窯の内部は幅4m、高さは2.6m。こんなアーチ状の空間がアルファベットのOの字型に作られていて、これが「ホフマン輪窯」の「輪窯」という言葉の由来です。白熱灯に照らされたレンガが非常に雰囲気があって良いのですが、手持ちで写真を撮るにはなんともかんともという明るさ。どうして三脚持ってこなかったんだと本当に悔やみます。

この輪窯を上から見た図がこれです。こんな風にO字型にした窯が18個に分かれており、順繰りにレンガを積んで焼成しては出来上がった物を取り出すということを連続して行っていくのだそうです。この方式によって焼成時間や燃料が節約出来て大量生産が可能になるのだとか。ドイツ人フリードリヒ・ホフマンが1858年に特許を経た方式だそうです。

窯の上部に開いている小さい穴が燃料の粉炭を投入する穴。窯の上部から投入出来るようになっていて、焼き上がりを確認するときにも使用するとのこと(焼成によってレンガが縮むため、だんだん積んであるレンガの高さが低くなってくるのでどれくらい低くなったかで焼き上がりの具合を見る)。

窯の内側の下部に開いているこの穴、煙突につながっている排気口だそうです。普通煙突といったら上部についてそうなもんですが、なんで下なんですかね。聞きそびれた。

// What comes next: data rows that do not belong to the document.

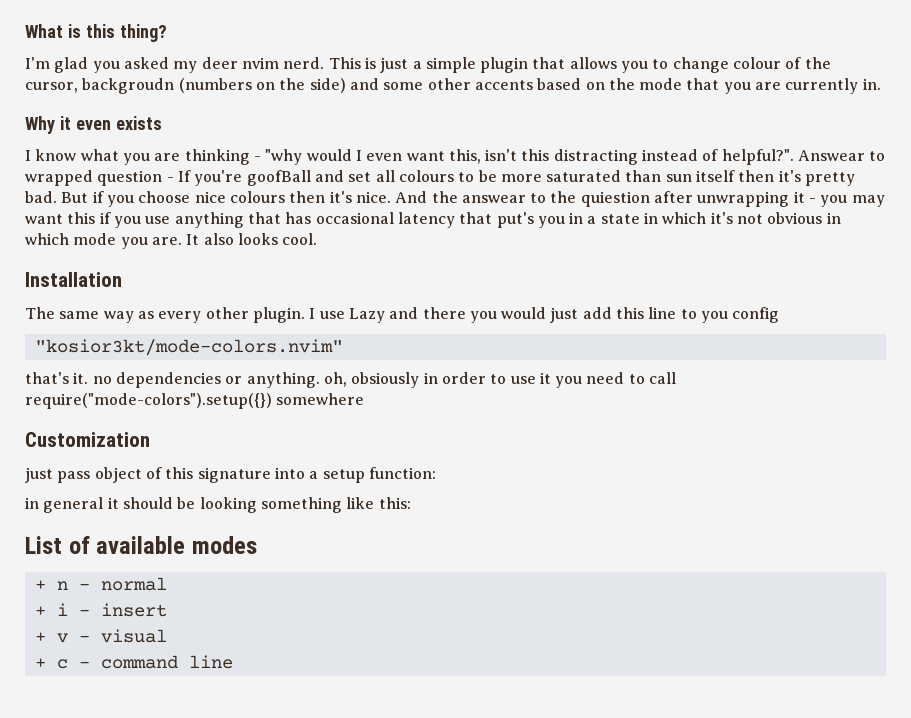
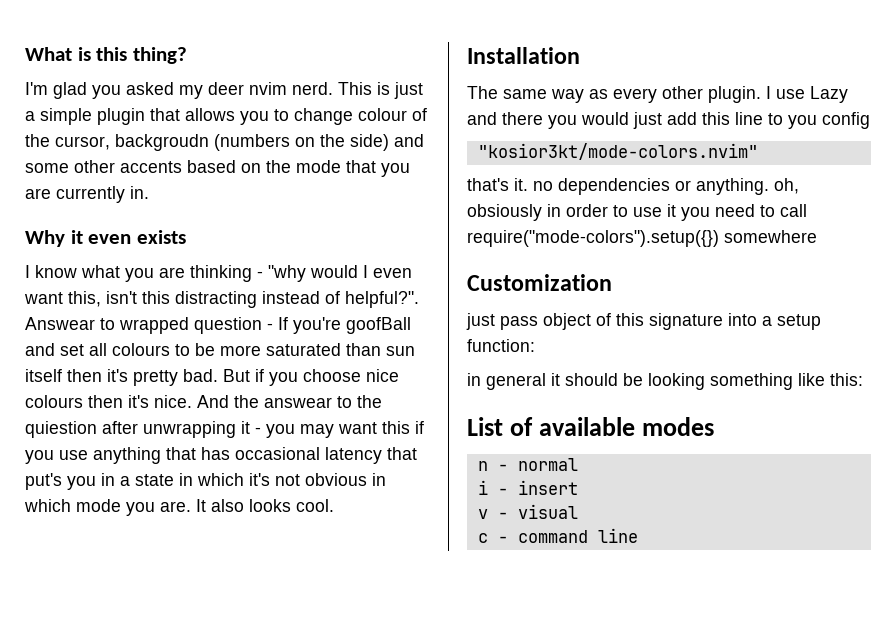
- + n - normal
+ n - normal
- + i - insert
+ i - insert
- + v - visual
+ v - visual
- + c - command line
+ c - command line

日本煉瓦製造株式会社は平成18年に自主廃業を決めて、120年の歴史を幕をおろした今は無い会社なのだそうです。平成19年に今回公開された国指定重要文化財の諸施設とその敷地が深谷市に寄贈されて、市としてはこれから活用方法を模索している所なのだとか。今回、見学会がこんな大盛況に終った事で、保存・活用に関してよい方向に向かっていったらいいよなー、と思います。今度はもっとじっくり見られると良いなぁ。